Task to carry out:
Print every entry word for word, but omit the pictures.

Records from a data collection
......

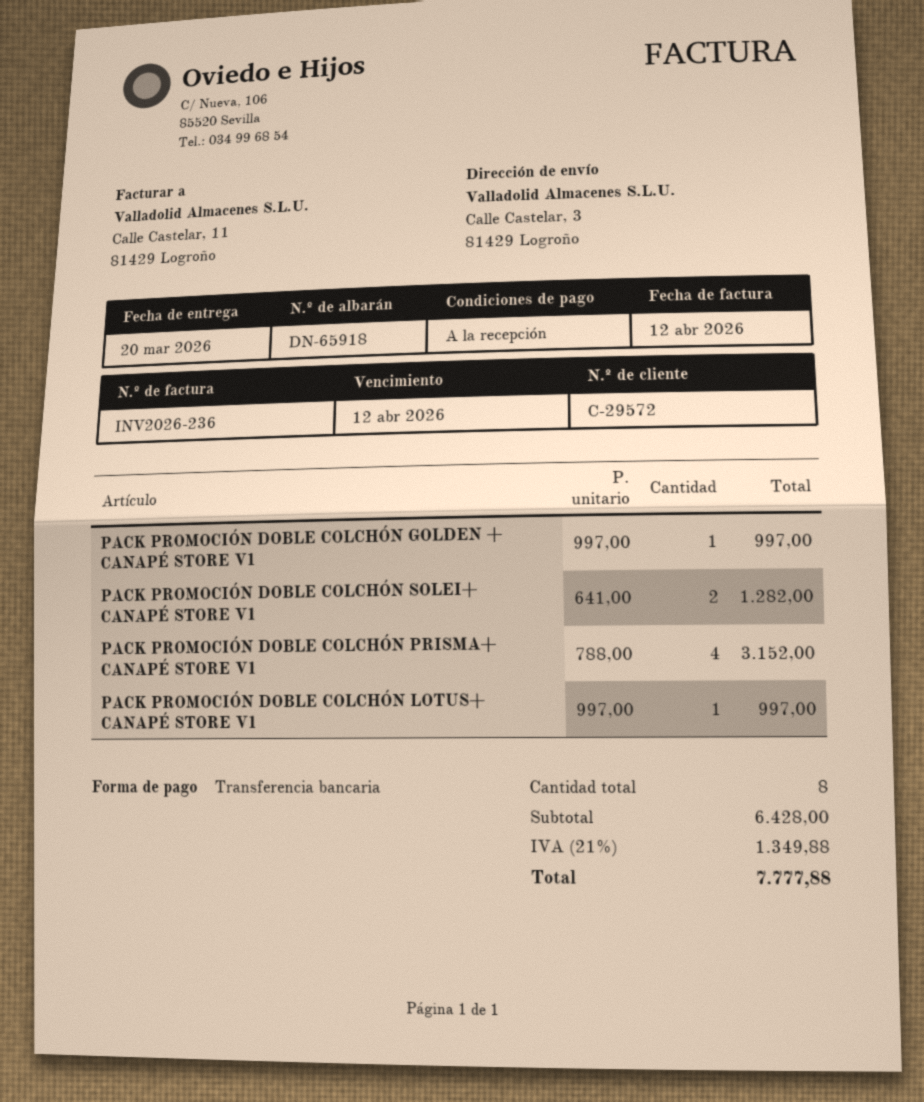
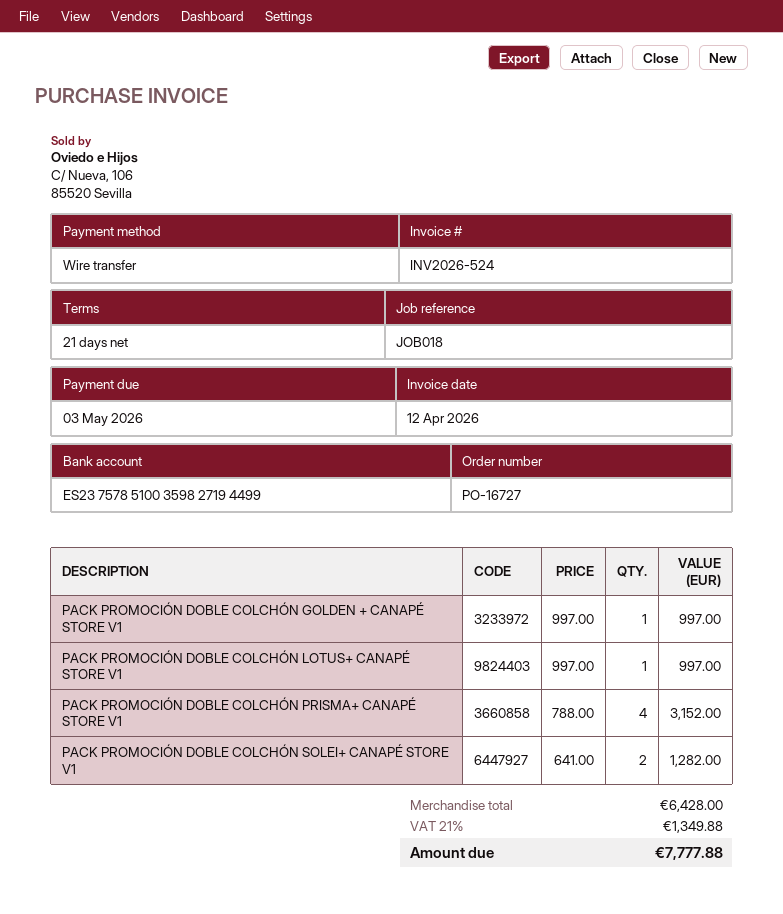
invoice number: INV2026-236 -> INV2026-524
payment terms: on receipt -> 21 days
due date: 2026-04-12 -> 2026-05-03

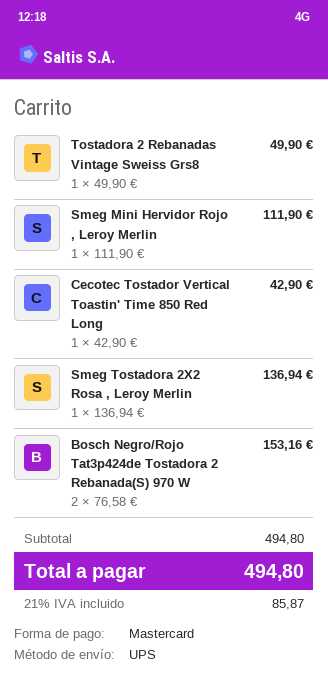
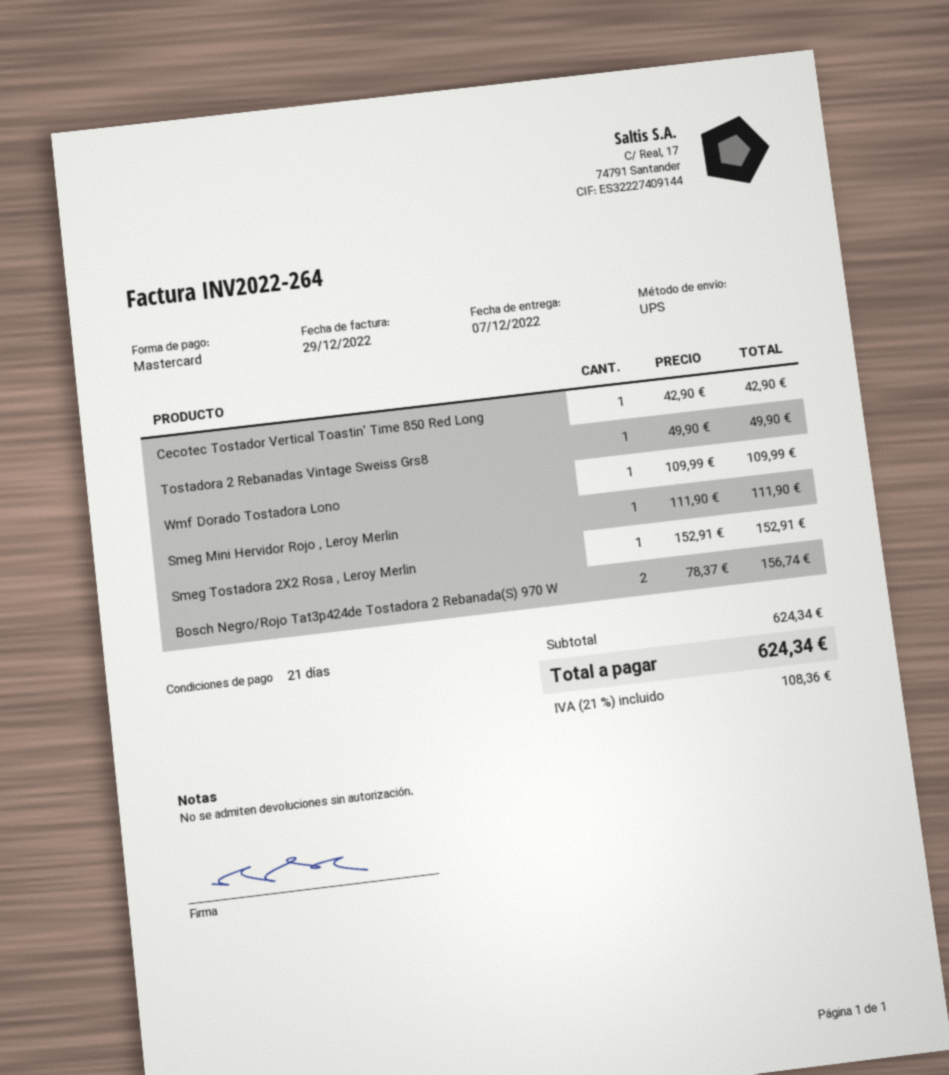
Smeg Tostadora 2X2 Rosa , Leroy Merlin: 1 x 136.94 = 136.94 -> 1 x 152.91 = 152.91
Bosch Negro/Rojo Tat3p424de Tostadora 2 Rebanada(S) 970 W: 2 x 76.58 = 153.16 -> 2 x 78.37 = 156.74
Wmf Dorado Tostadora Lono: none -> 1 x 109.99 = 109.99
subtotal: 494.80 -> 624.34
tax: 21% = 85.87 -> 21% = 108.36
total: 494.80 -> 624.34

......

Exercise solution:
invoice number: INV2026-236 -> INV2026-524
payment terms: on receipt -> 21 days
due date: 2026-04-12 -> 2026-05-03

Smeg Tostadora 2X2 Rosa , Leroy Merlin: 1 x 136.94 = 136.94 -> 1 x 152.91 = 152.91
Bosch Negro/Rojo Tat3p424de Tostadora 2 Rebanada(S) 970 W: 2 x 76.58 = 153.16 -> 2 x 78.37 = 156.74
Wmf Dorado Tostadora Lono: none -> 1 x 109.99 = 109.99
subtotal: 494.80 -> 624.34
tax: 21% = 85.87 -> 21% = 108.36
total: 494.80 -> 624.34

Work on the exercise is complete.